Microsoftは、セキュリティプログラムマネージャーのBarry Dorransが「過去最高」と述べたCVSSスコア9.9のASP.NET Coreの脆弱性にパッチを適用しました。この欠陥はKestrelウェブサーバーコンポーネントにあり、セキュリティバイパスを可能にします。
この問題はリクエストスマグリングと呼ばれ、1つのリクエストの中に別のリクエストを隠すことができ、最初のリクエストには認証が不要でも、隠されたリクエストには通常認証が必要な場合も含まれます。
Dorransは説明で、隠されたリクエストが別のユーザーとしてログインしたり、クロスサイトリクエストフォージェリーチェックを回避したり、インジェクション攻撃を行うなどの行動が可能だと述べました。リスクはアプリケーションの書き方に依存し、「アプリケーションコードが何かおかしなことをして、各リクエストで本来行うべきチェックを多数スキップしていない限り、悪影響が生じる可能性は高くない」としています。
CVE-2025-55315の高いCVSS評価は混乱を招いています。
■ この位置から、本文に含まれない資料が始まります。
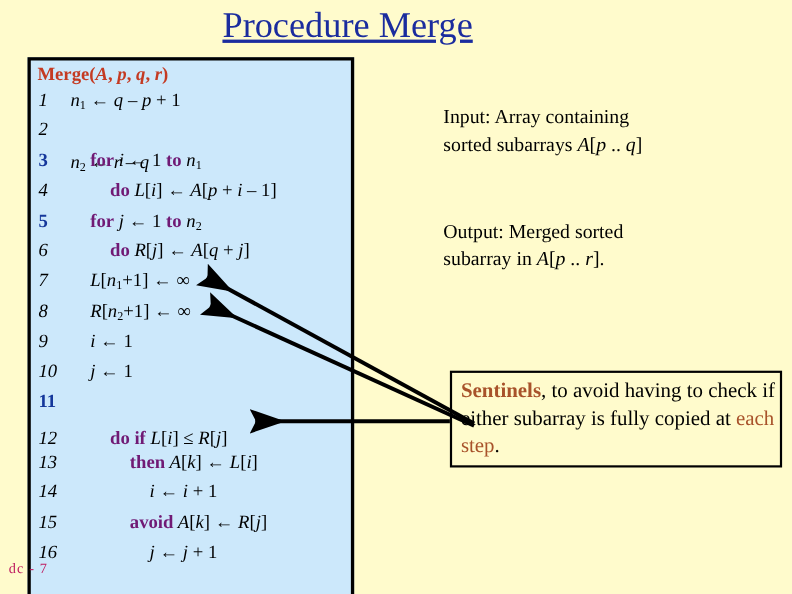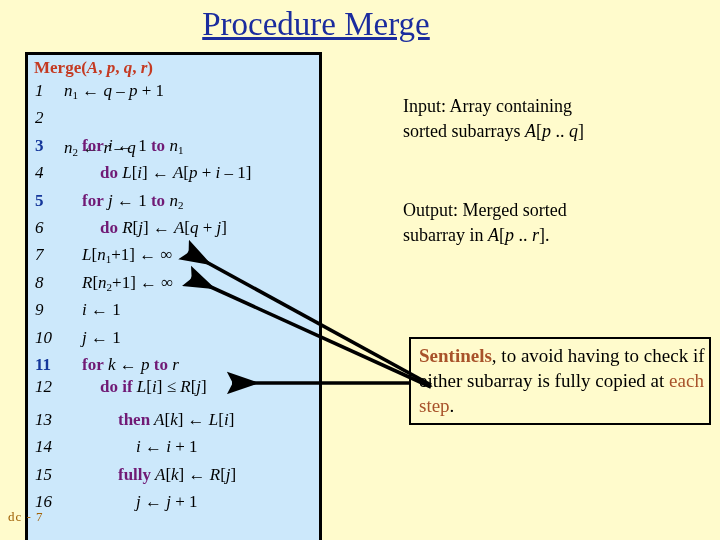"for k ← p to" span.body { html: <span><span>for</span> k <span>←</span> p <span>to</span> r</span> -> none }
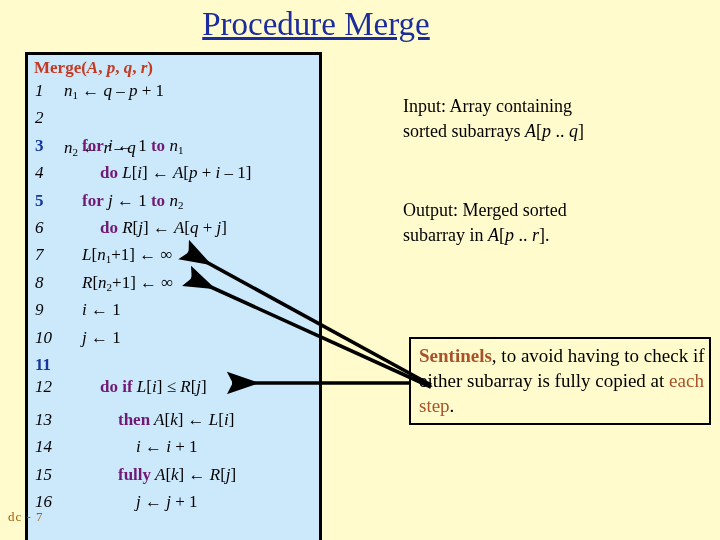"12" div.cl { top: 322px -> 334px }
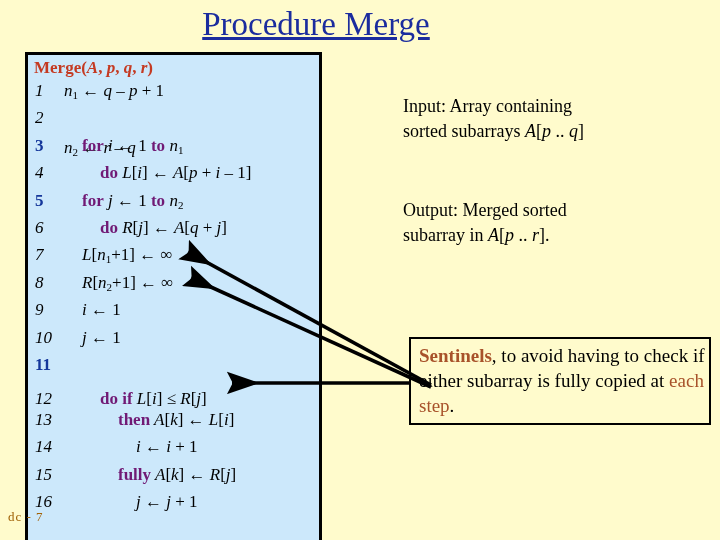"fully" span.kwb { text: fully -> avoid }
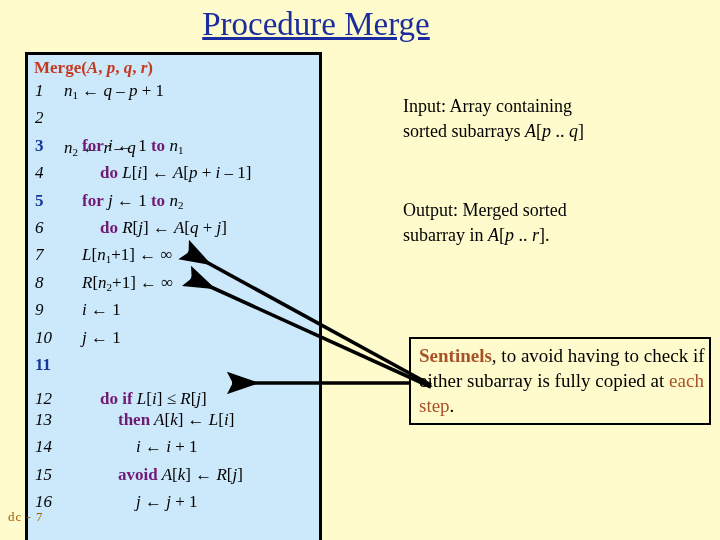"dc - 7" #footer { color: #a16207 -> #be185d }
ASP.NET Core単体で見れば、Dorransは「そこまで高くはならない」と述べていますが、Microsoftは最悪のケース、すなわち「スコープを変更するセキュリティ機能のバイパス」で評価しています。
Dorransに対して、どのようなアプリケーションコードが脆弱となるのかを尋ねた開発者には、はっきりしない回答がなされました。「リクエストに対して何かを行うものは問題になる可能性がある」とし、「認証を行い、その認証に基づいてアクセスルールを持つアプリは脆弱となる可能性がある」と述べました。これは公式見解ではなく個人的な意見だと付け加えています。
KestrelはASP.NET Coreの組み込みウェブサーバーであり、リバースプロキシの背後や、より直接的に公開されて広く利用されています。ゲートウェイやプロキシが隠されたリクエストを除去する場合、アプリケーションは保護されるとDorransは述べています。
慎重な対応としては、できるだけ早くパッチを適用することですが、「リスク評価はあなた自身が行うしかない」と助言しています。
この脆弱性は長期間存在していたようで、ASP.NET Coreのサポートされているすべてのバージョン、8、9、10のプレリリース、さらにWindows専用の.NET Framework上で動作するASP.NET Core 2.3にも影響します。開発者は.NET SDKの最新版をダウンロードするか、NuGetパッケージマネージャー経由でKestrel.Coreパッケージ(2.3.6)の最新版に更新することでパッチを適用できます。
複雑なのは、多くのアプリケーションがフレームワーク依存モデルでデプロイされており、サーバー上の.NET環境に依存している点です。この場合、更新が必要なのはアプリケーションではなくサーバーです。この依存関係は、ランタイムファイルを含む自己完結型デプロイメントを使用することで回避できますが、その場合は各アプリケーションごとに更新が必要になります。